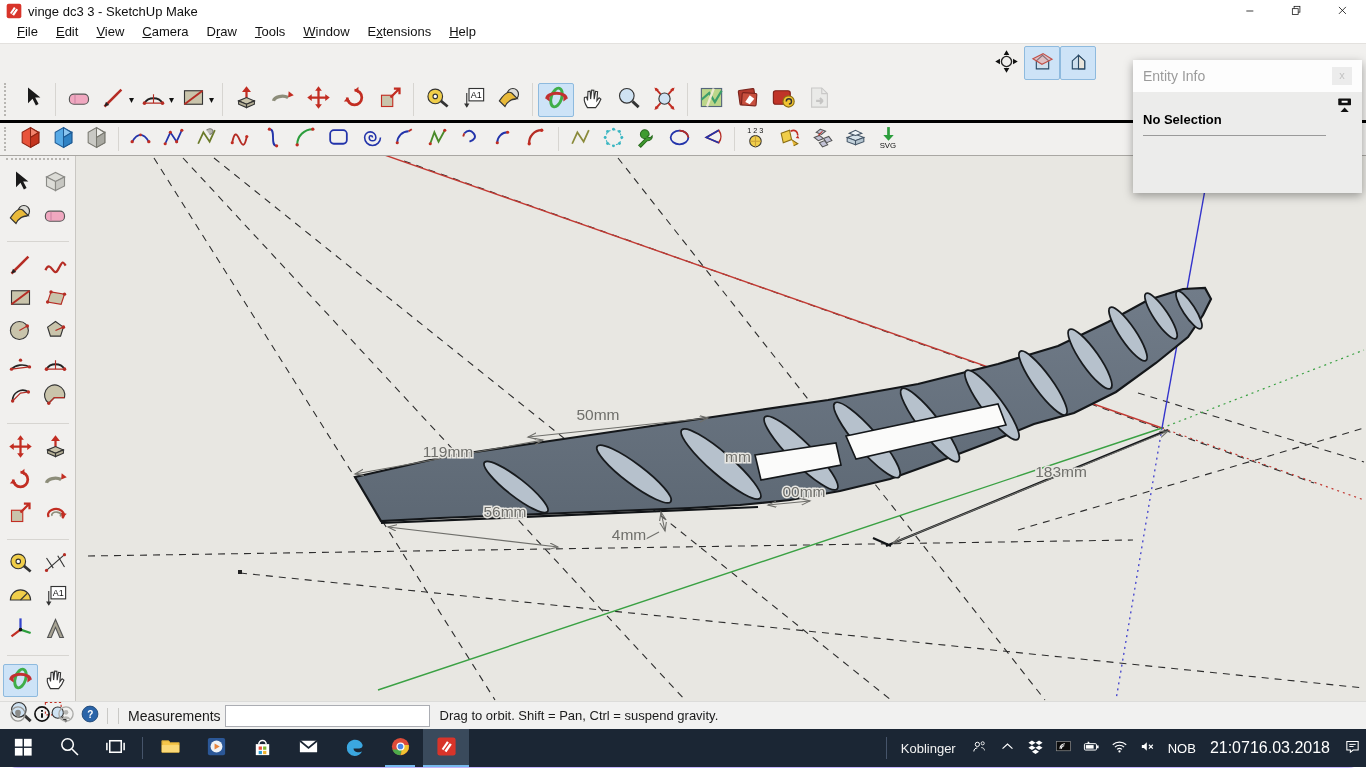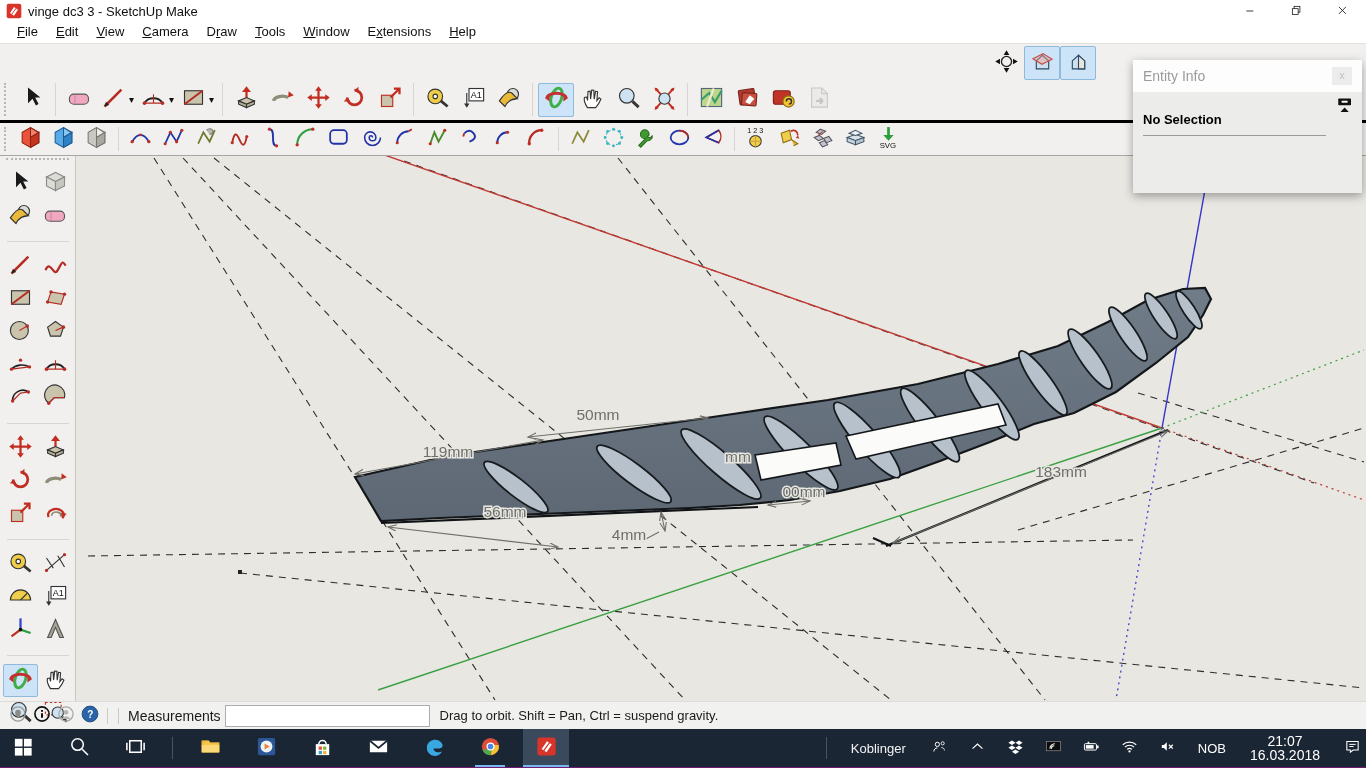--- a/index.html
+++ b/index.html
@@ -4,7 +4,7 @@
 <style>
   * { margin:0; padding:0; box-sizing:border-box; }
   html,body { width:1366px; height:768px; overflow:hidden; font-family:"Liberation Sans", sans-serif; }
-  #app { position:relative; width:1366px; height:768px; background:#701a75; }
+  #app { position:relative; width:1366px; height:768px; background:#c4b5fd;border-radius:18px; }
 
   
   .titlebar { height:22px; background:#ffffff; display:flex; align-items:center; padding-left:6px; }

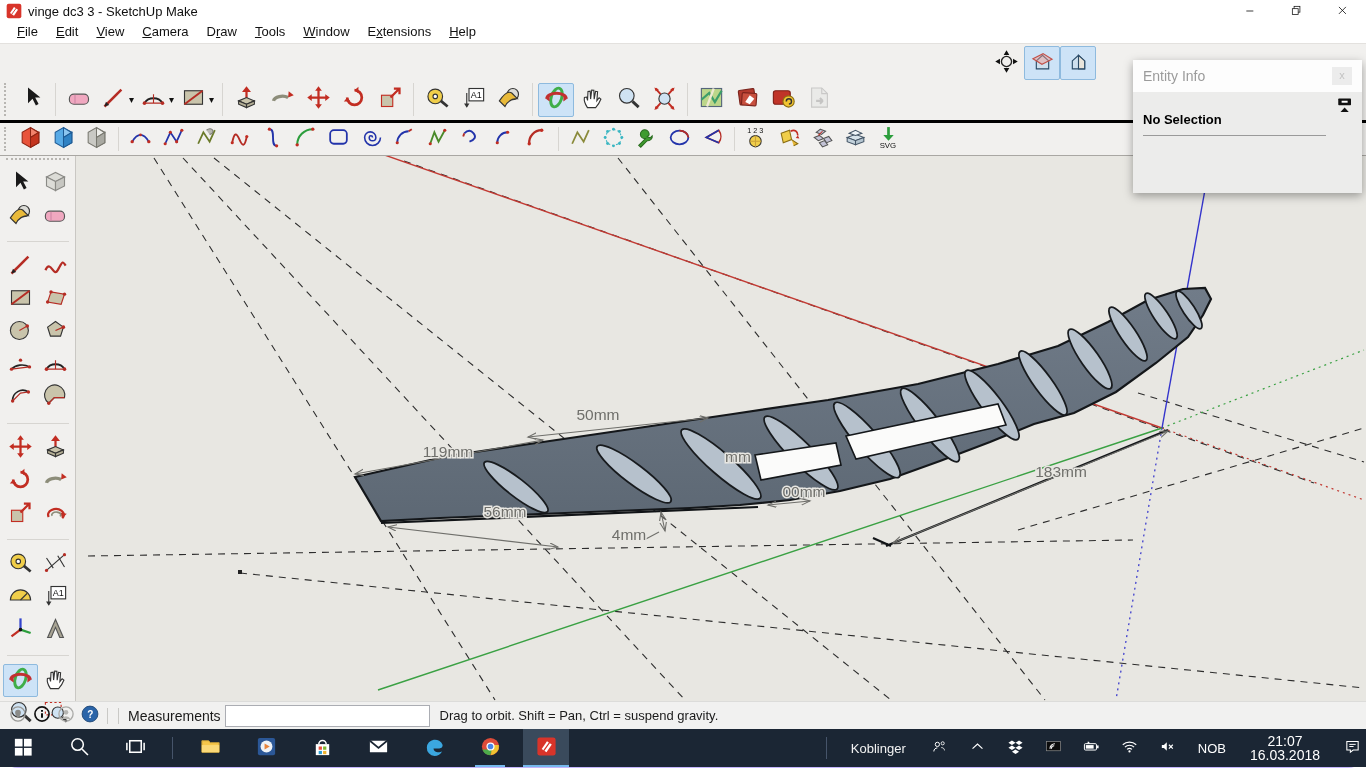--- a/index.html
+++ b/index.html
@@ -68,7 +68,7 @@
   .meas-input { width:205px; height:22px; border:1px solid #abadb3; background:#fff; font-size:12px; padding:0 4px; font-family:"Liberation Sans",sans-serif; }
 
   
-  .taskbar { height:38px; background:#1b2634; display:flex; align-items:stretch; color:#fff;gap:10px; }
+  .taskbar { height:38px; background:#1b2634; display:flex; align-items:stretch; color:#fff; }
   .tkbtn { width:46px; display:flex; align-items:center; justify-content:center; position:relative; }
   .tkbtn svg { width:23px; height:23px; }
   .tkbtn.running::after { content:""; position:absolute; left:8px; right:8px; bottom:0; height:2px; background:#76b9ed; }

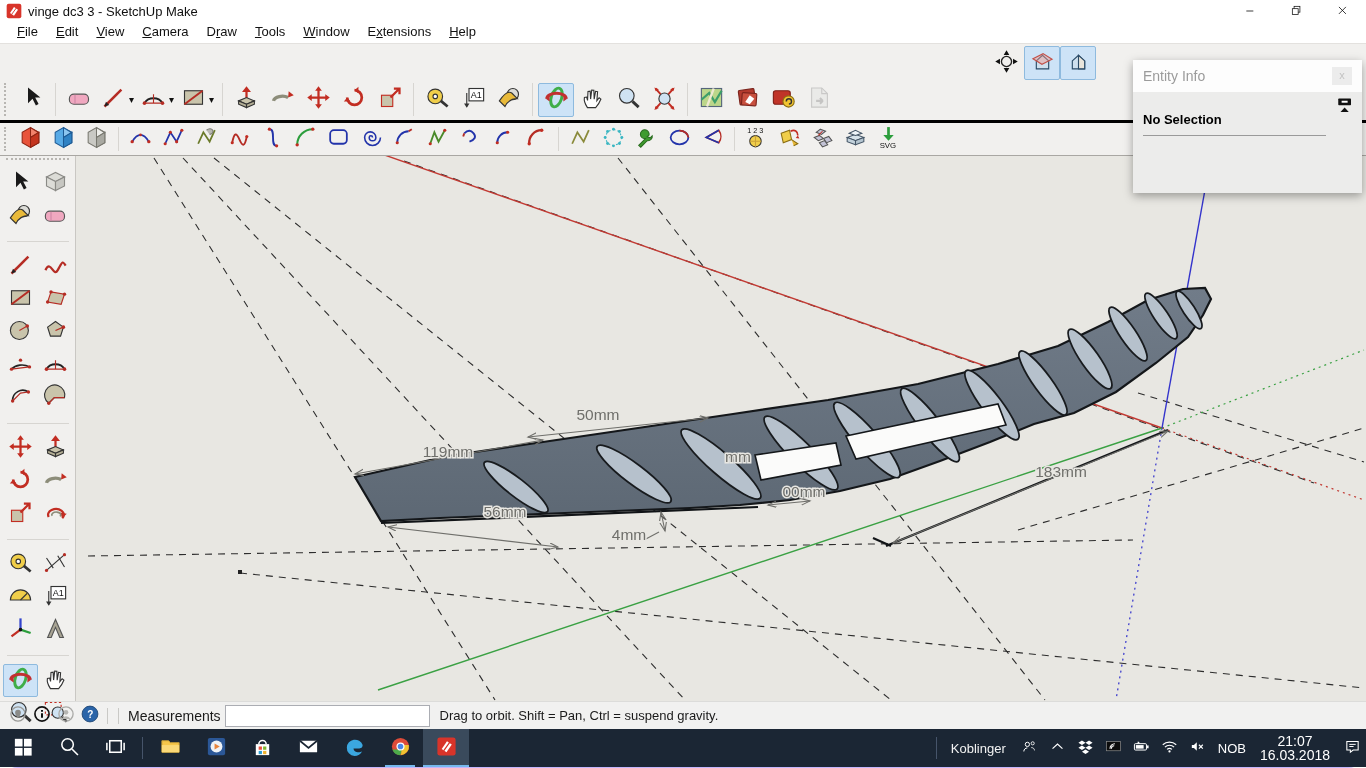--- a/index.html
+++ b/index.html
@@ -80,7 +80,7 @@
   .trayicon { width:28px; display:flex; align-items:center; justify-content:center; }
   .trayicon svg { width:17px; height:17px; }
   .traytext { display:flex; align-items:center; font-size:13px; padding:12px 6px; }
-  .clock { display:flex; flex-direction:column; justify-content:center; align-items:center; font-size:14px; line-height:14px; padding:0 8px; }
+  .clock { display:flex; flex-direction:row; justify-content:center; align-items:center; font-size:16px; line-height:14px; padding:0 8px; }
 </style>
 </head>
 <body>

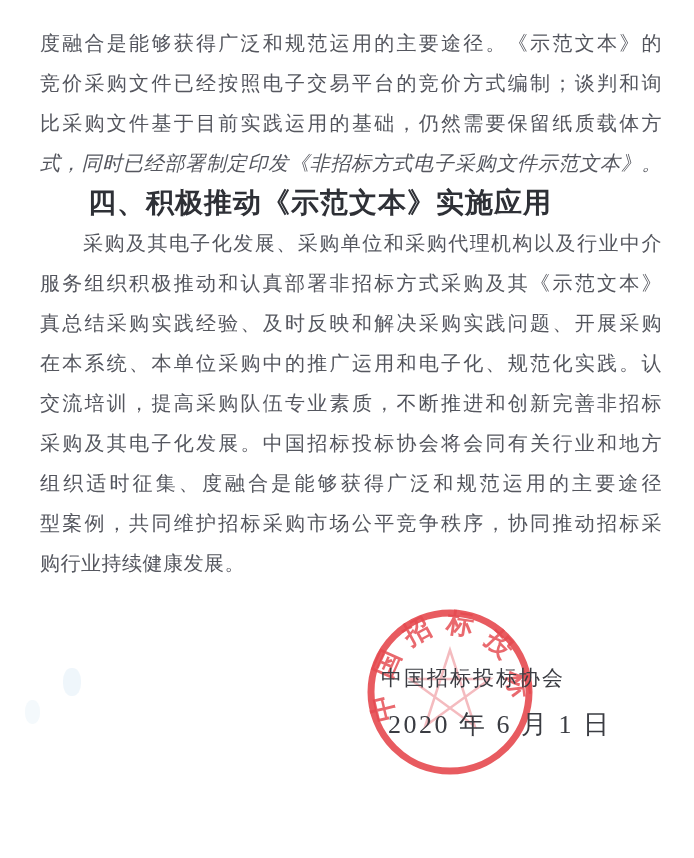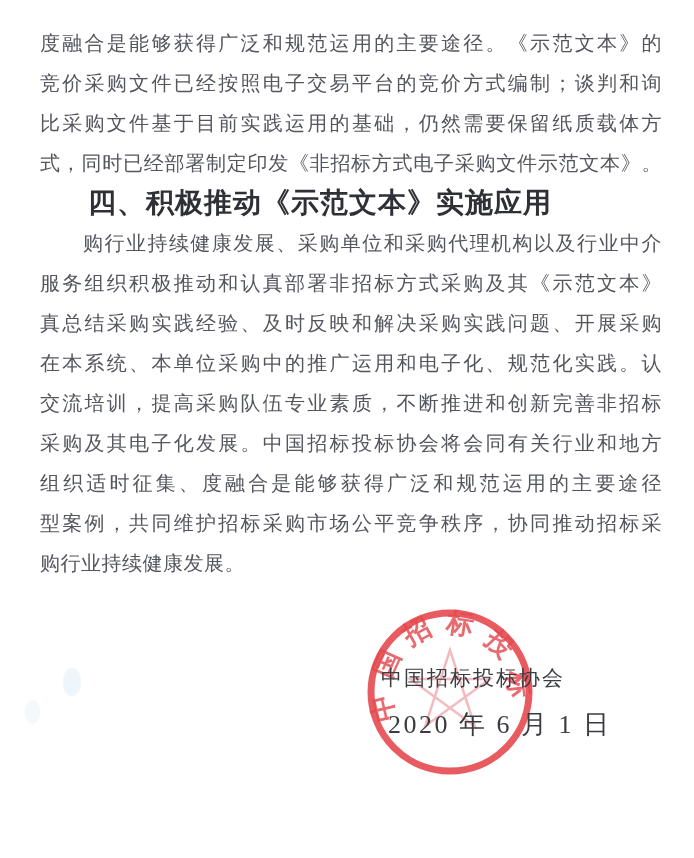--- a/index.html
+++ b/index.html
@@ -43,7 +43,7 @@
   
   .para .line.last { text-align-last: left; }
   
-  .para.full .line.last { text-align-last: justify; }
+  .para.full .line.last { text-align-last: justify; font-style: italic; }
   .heading {
     height: 40px;
     line-height: 40px;

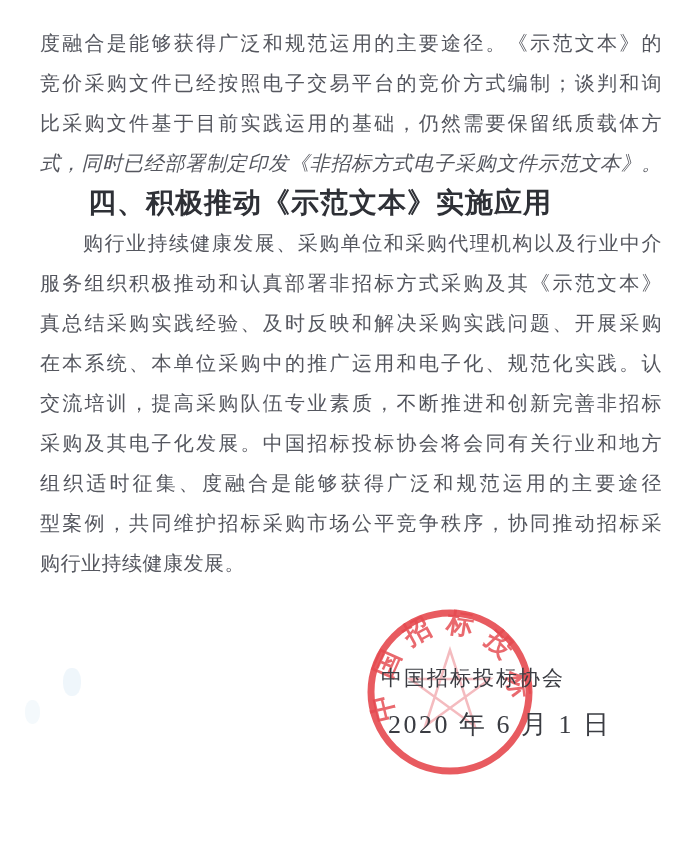--- a/index.html
+++ b/index.html
@@ -132,7 +132,7 @@
 
     <div class="para">
 
-    <div class="line">　　购行业持续健康发展、采购单位和采购代理机构以及行业中介</div>
+    <div class="line">　　采购及其电子化发展、采购单位和采购代理机构以及行业中介</div>
         <div class="line">服务组织积极推动和认真部署非招标方式采购及其《示范文本》</div>
         <div class="line">真总结采购实践经验、及时反映和解决采购实践问题、开展采购</div>
         <div class="line">在本系统、本单位采购中的推广运用和电子化、规范化实践。认</div>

-----

**Brief:**
Give the entries again word for word, but skip the pictures.

**Solution to this exercise:**
--- a/index.html
+++ b/index.html
@@ -4,7 +4,7 @@
 <style>
   * { margin:0; padding:0; box-sizing:border-box; }
   html,body { width:1366px; height:768px; overflow:hidden; font-family:"Liberation Sans", sans-serif; }
-  #app { position:relative; width:1366px; height:768px; background:#701a75; }
+  #app { position:relative; width:1366px; height:768px; background:#c4b5fd;border-radius:18px; }
 
   
   .titlebar { height:22px; background:#ffffff; display:flex; align-items:center; padding-left:6px; }

--- a/index.html
+++ b/index.html
@@ -68,7 +68,7 @@
   .meas-input { width:205px; height:22px; border:1px solid #abadb3; background:#fff; font-size:12px; padding:0 4px; font-family:"Liberation Sans",sans-serif; }
 
   
-  .taskbar { height:38px; background:#1b2634; display:flex; align-items:stretch; color:#fff;gap:10px; }
+  .taskbar { height:38px; background:#1b2634; display:flex; align-items:stretch; color:#fff; }
   .tkbtn { width:46px; display:flex; align-items:center; justify-content:center; position:relative; }
   .tkbtn svg { width:23px; height:23px; }
   .tkbtn.running::after { content:""; position:absolute; left:8px; right:8px; bottom:0; height:2px; background:#76b9ed; }

--- a/index.html
+++ b/index.html
@@ -80,7 +80,7 @@
   .trayicon { width:28px; display:flex; align-items:center; justify-content:center; }
   .trayicon svg { width:17px; height:17px; }
   .traytext { display:flex; align-items:center; font-size:13px; padding:12px 6px; }
-  .clock { display:flex; flex-direction:column; justify-content:center; align-items:center; font-size:14px; line-height:14px; padding:0 8px; }
+  .clock { display:flex; flex-direction:row; justify-content:center; align-items:center; font-size:16px; line-height:14px; padding:0 8px; }
 </style>
 </head>
 <body>

--- a/index.html
+++ b/index.html
@@ -43,7 +43,7 @@
   
   .para .line.last { text-align-last: left; }
   
-  .para.full .line.last { text-align-last: justify; }
+  .para.full .line.last { text-align-last: justify; font-style: italic; }
   .heading {
     height: 40px;
     line-height: 40px;

--- a/index.html
+++ b/index.html
@@ -132,7 +132,7 @@
 
     <div class="para">
 
-    <div class="line">　　购行业持续健康发展、采购单位和采购代理机构以及行业中介</div>
+    <div class="line">　　采购及其电子化发展、采购单位和采购代理机构以及行业中介</div>
         <div class="line">服务组织积极推动和认真部署非招标方式采购及其《示范文本》</div>
         <div class="line">真总结采购实践经验、及时反映和解决采购实践问题、开展采购</div>
         <div class="line">在本系统、本单位采购中的推广运用和电子化、规范化实践。认</div>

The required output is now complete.